これはきっと、恋じゃない。
あのペアワーク以来、しっかりと王子くんとは関わっていない。だからあのときのことは、直接聞くこともできないまま、いまも謎に包まれている。
でもやっぱり目立つから自然と目に入るというもので。
体育の体力テストでは、少しでも動けば隣のクラスからの歓声がすごく、校舎の窓からもこっちを見ている子もいて、わたしと亜子ちゃんは遠目でそれを眺めていた。
意外だったのは、王子くんはあまり運動が得意ではないらしいということ。
「なんか意外。ダンスめちゃくちゃうまいのに」
「それとこれとは別なのよ」
すっかり定着した田中くんと松本くんの3人組で、王子くんはふざけ合っている。あんなふうに友達と笑うんだな、と思いながらあのときのことが頭をよぎる。
……結局、なにも聞けていない。
あの日、なんで発表だけ来たの?
そう聞いても、きっと王子くんのことだから『発表だからだよ』と言うだろう。
この話はそれ以上でもそれ以下でもない。
でも、わたしにとっては疑問がてんこ盛りだった。
……そこまでして来なくてよかったのに。
図書館であの話を聞いていたら、なおさらそう思う。
そのとき、「キャー!」という黄色い声援が聞こえてきた。何事かと思って見ると、どうやら50メートル走が始まったらしかった。

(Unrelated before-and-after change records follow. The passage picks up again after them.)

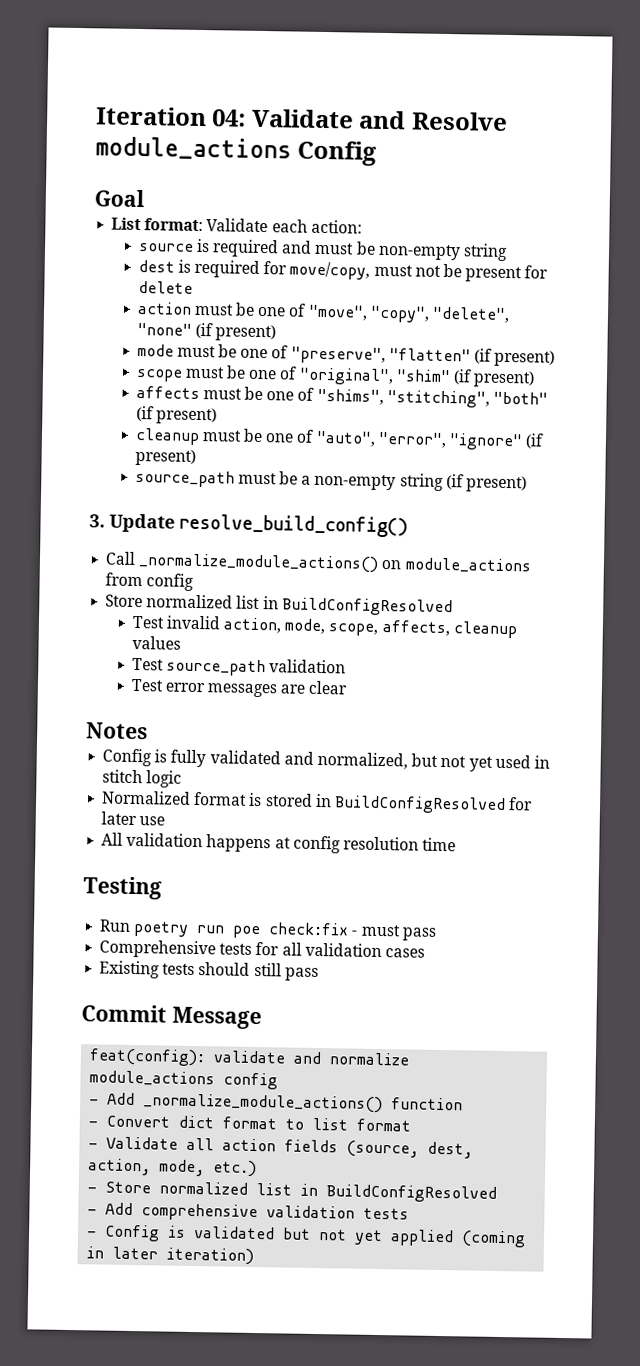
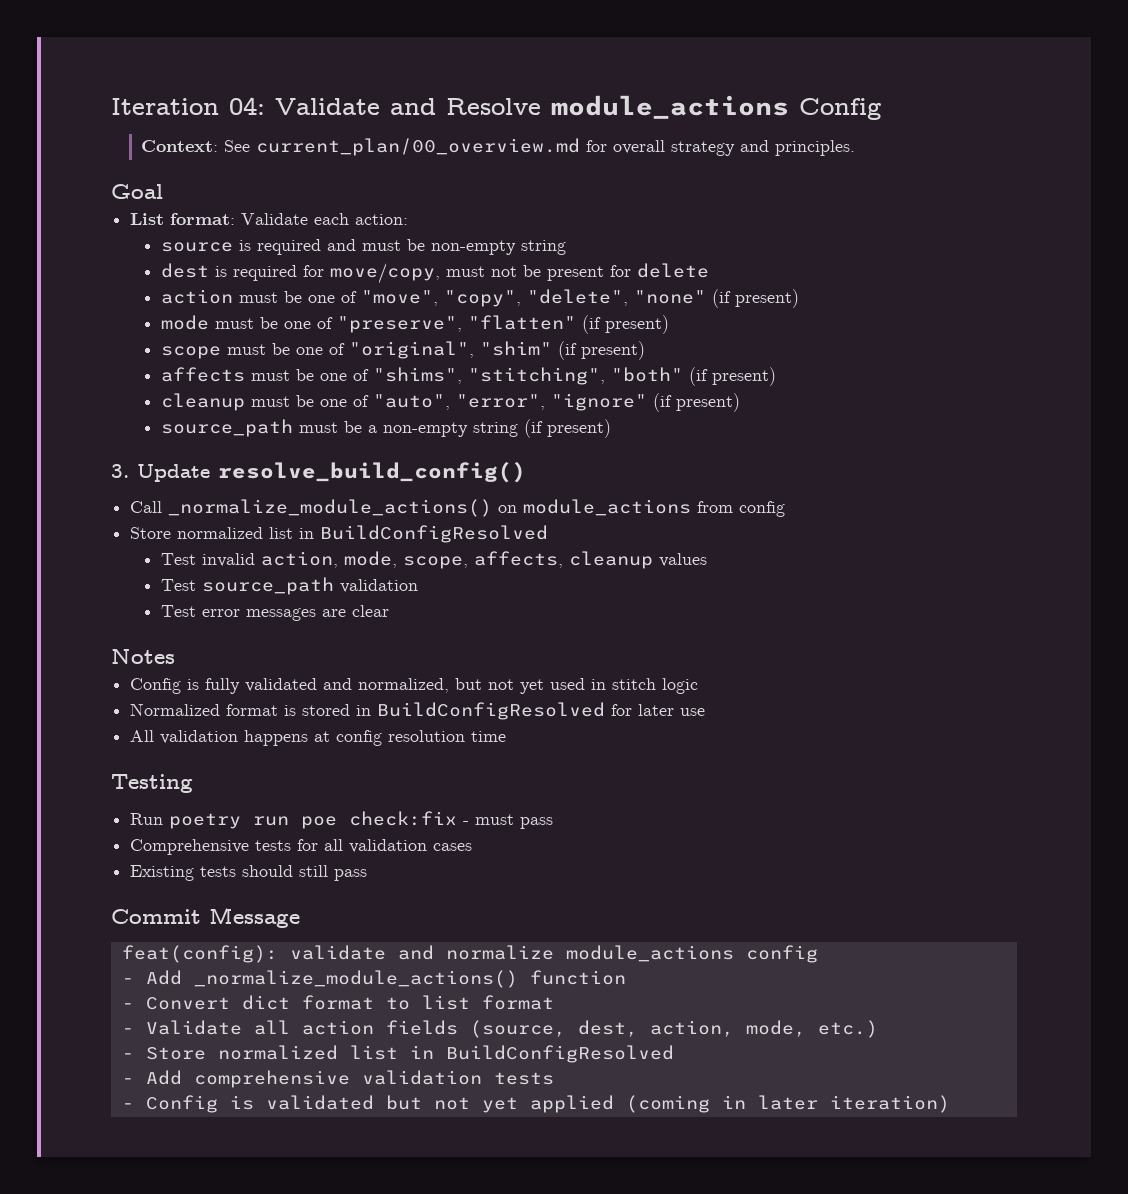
+ Context: See current_plan/00_overview.md for overall strategy and principles.

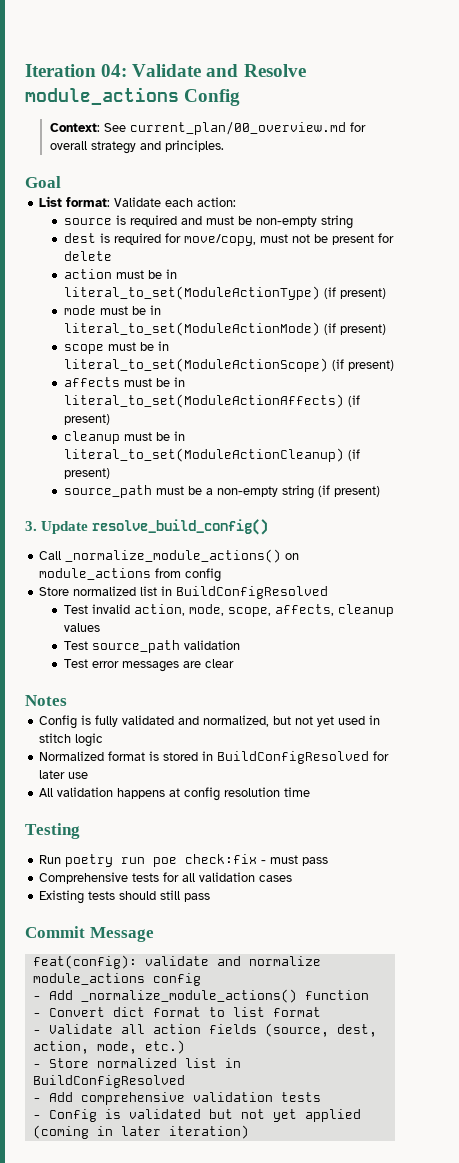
- action must be one of "move", "copy", "delete", "none" (if present)
+ action must be in literal_to_set(ModuleActionType) (if present)
- mode must be one of "preserve", "flatten" (if present)
+ mode must be in literal_to_set(ModuleActionMode) (if present)
- scope must be one of "original", "shim" (if present)
+ scope must be in literal_to_set(ModuleActionScope) (if present)
- affects must be one of "shims", "stitching", "both" (if present)
+ affects must be in literal_to_set(ModuleActionAffects) (if present)
- cleanup must be one of "auto", "error", "ignore" (if present)
+ cleanup must be in literal_to_set(ModuleActionCleanup) (if present)

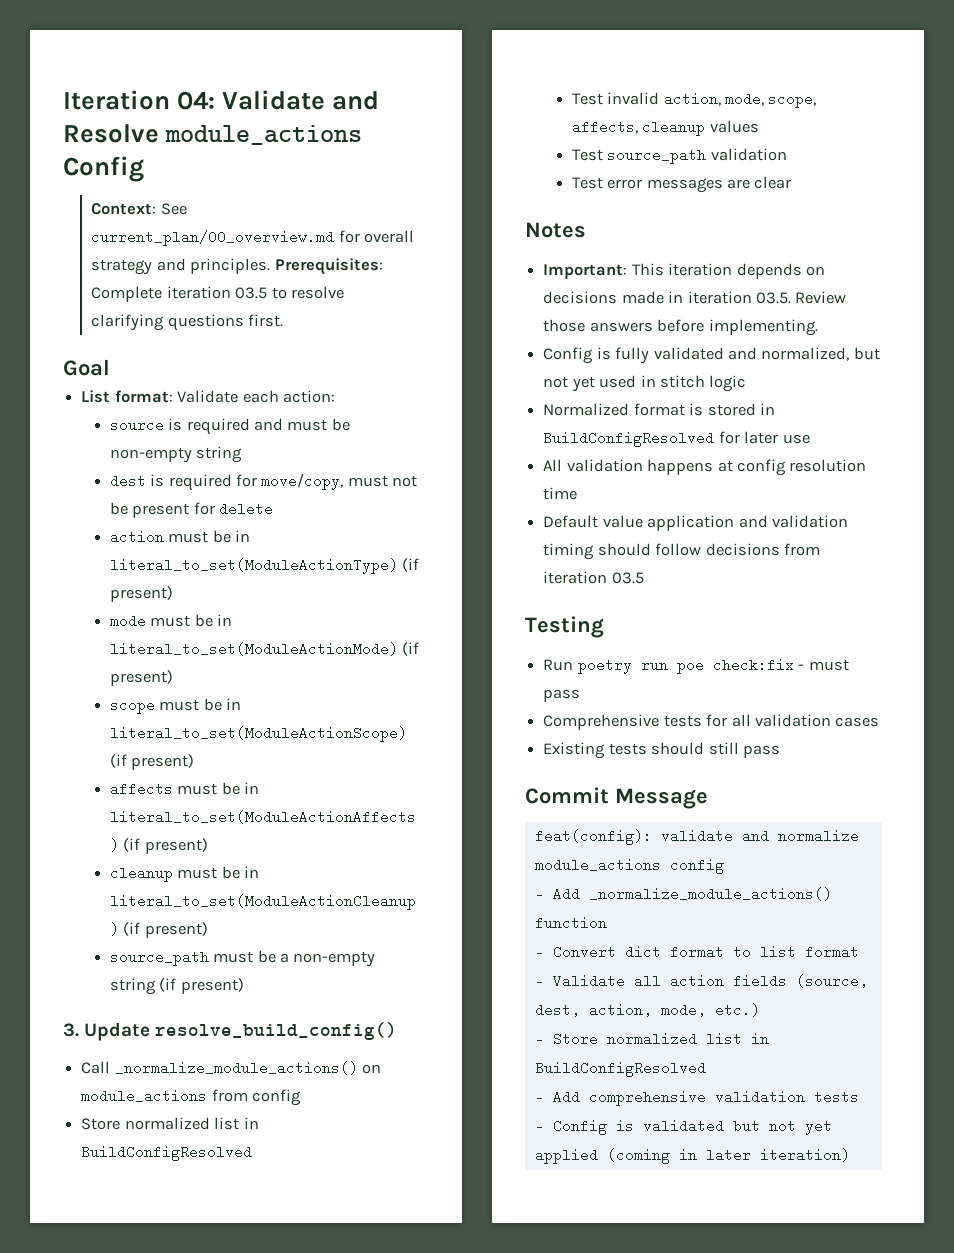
+ Prerequisites: Complete iteration 03.5 to resolve clarifying questions first.
+ Important: This iteration depends on decisions made in iteration 03.5. Review those answers before implementing.
+ Default value application and validation timing should follow decisions from iteration 03.5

王子くんは風を切りながらぐんぐんと走っている。足は速いみたいで、同じブロックで走っている子たちを抜かして行く。
「……でもまぁこのダッサイジャージも、着る人が変わればオシャレなセットアップに見えるね」
走る王子くんを見ながらそう言うと、亜子ちゃんは大胆に吹き出してしばらく笑っていた。
「セ……セットアップ……って」
ちなみにわたしたちの学年のジャージは真っ赤である。ダサいったらないのだけれど、少女漫画でよくある好きな男の子からジャージを貸してもらうあれみたいに、横に白のラインが入っている。
「制服かわいいのに、なんでジャージがこんなにダサいのかなぁ」
良いところといえば、少女漫画が再現できるだけだ。
……王子くんがやってくれれば、尚更。